A personalidade das cores


Eu voltei. Eu estava de férias, mas agora que a faculdade está de greve, eu voltei. Tive medo um dia, achando que tinha me perdido, me trocado. Mas me conforto hoje porque sei que é uma questão de tempo livre. Arrumando meu quarto achei minha caixa de tintas, o quadro redondo estava encostado na parede, pela metade. Me olha todos os dias, mas hoje eu não tenho mais desculpas pra deixá-lo pela metade. Ainda mais que esse ano, fecho um ciclo de quatro anos desde que o comecei, muita coisa se resolvendo, se esclarecendo, e o que é passado se configura como passado. O quadro é passado, mas incompleto. Deixa a lacuna do que estar por vir, não é algo terminado, é algo em aberto, como a vida de toda gente. Uma parte escrita uma parte aberta, por vir. Mas hoje eu iria dar continuidade.
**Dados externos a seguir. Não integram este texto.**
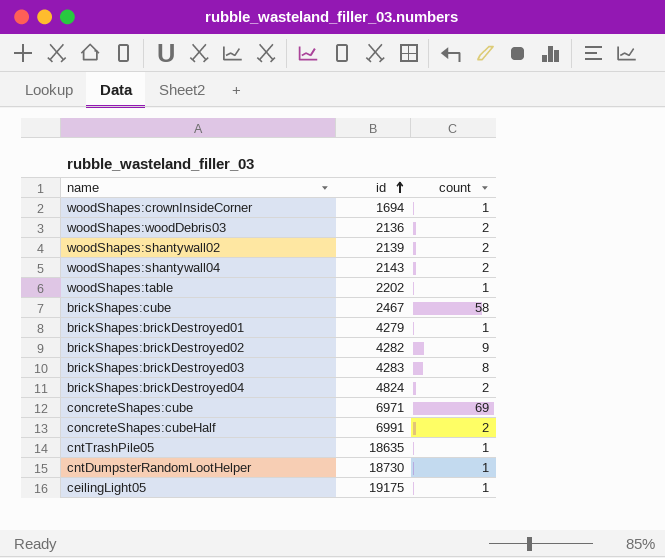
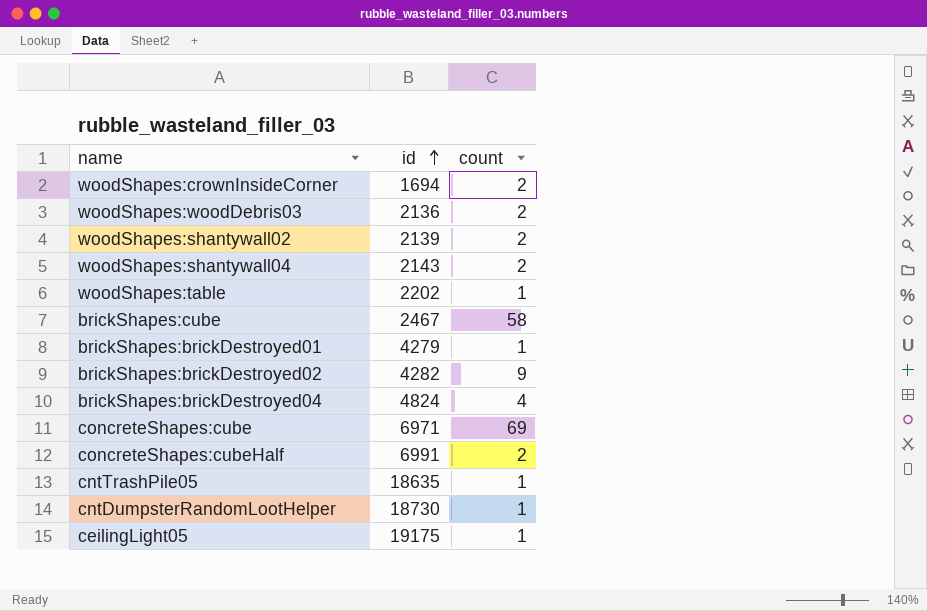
row brickShapes:brickDestroyed03: 4283 | 8 -> none
woodShapes:crownInsideCorner | count: 1 -> 2
brickShapes:brickDestroyed04 | count: 2 -> 4

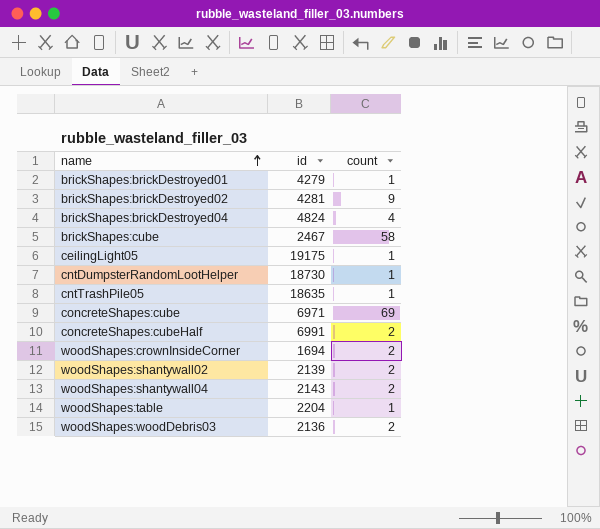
row order: id ascending -> name ascending
brickShapes:brickDestroyed02 | id: 4282 -> 4281
woodShapes:table | id: 2202 -> 2204

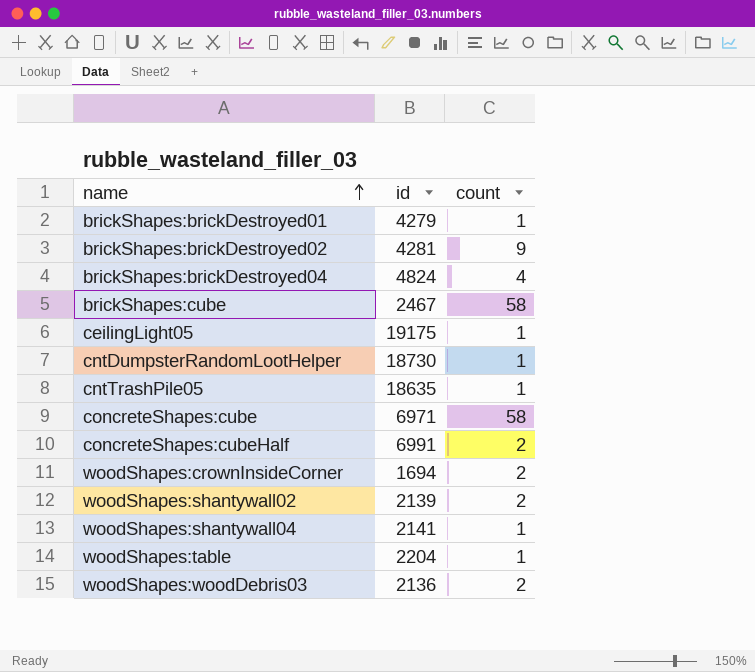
concreteShapes:cube | count: 69 -> 58
woodShapes:shantywall04 | id: 2143 -> 2141
woodShapes:shantywall04 | count: 2 -> 1

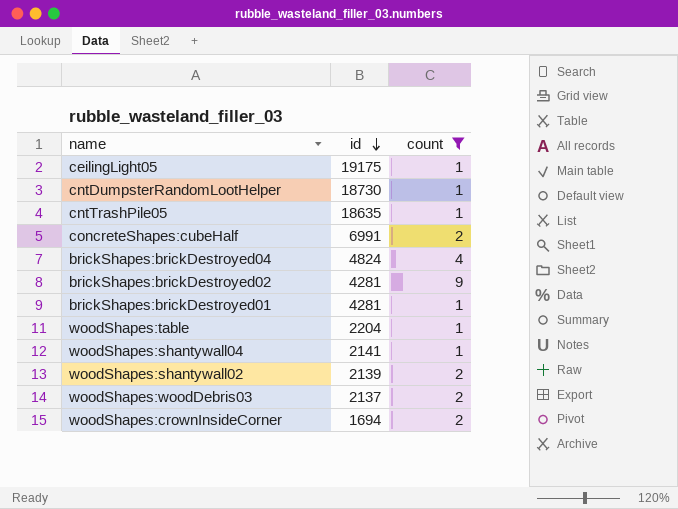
filter: none -> count != 58
row order: name ascending -> id descending
brickShapes:brickDestroyed01 | id: 4279 -> 4281
woodShapes:woodDebris03 | id: 2136 -> 2137

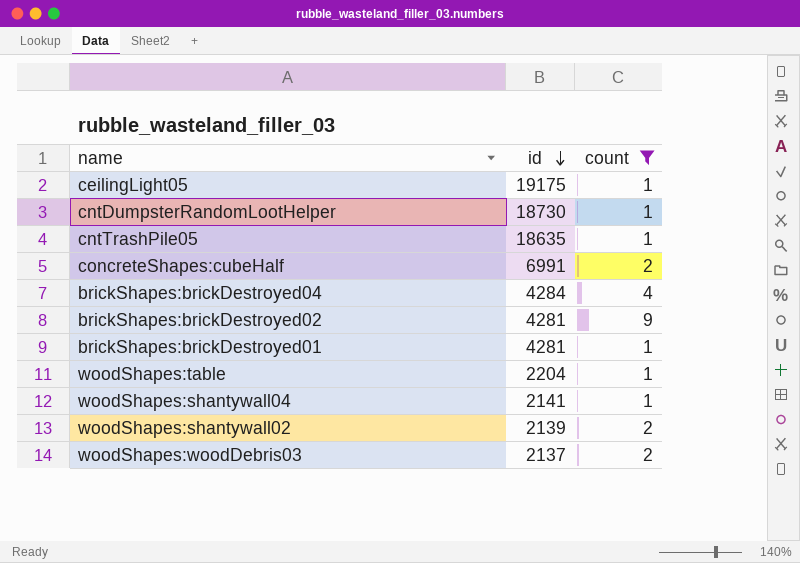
row woodShapes:crownInsideCorner: 1694 | 2 -> none
brickShapes:brickDestroyed04 | id: 4824 -> 4284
Arrumei o espaço na varanda, chovia e havia pouca luz, o clima perfeito pra criações, pelo menos é assim nos filmes. Todos em casa, enjoados de não fazer nada. Recrutei meu time, abri a latinha e, de uma por uma, fui vendo a disposição de cada cor. 48 meses de validade e compradas em 2008, elas estavam prestes a se aposentar. Então, aqui começa minha saga em descrever a personalidade das cores. É engraçado, pois,  foram compradas na mesma época, sendo das mesmas marcas, e mesmo assim as diferenças de comportamentos eram observáveis até pelo meu pai, que estava lendo jornal ali do lado. "Tem umas que não querem nem sair do tubo, né?", disse ele.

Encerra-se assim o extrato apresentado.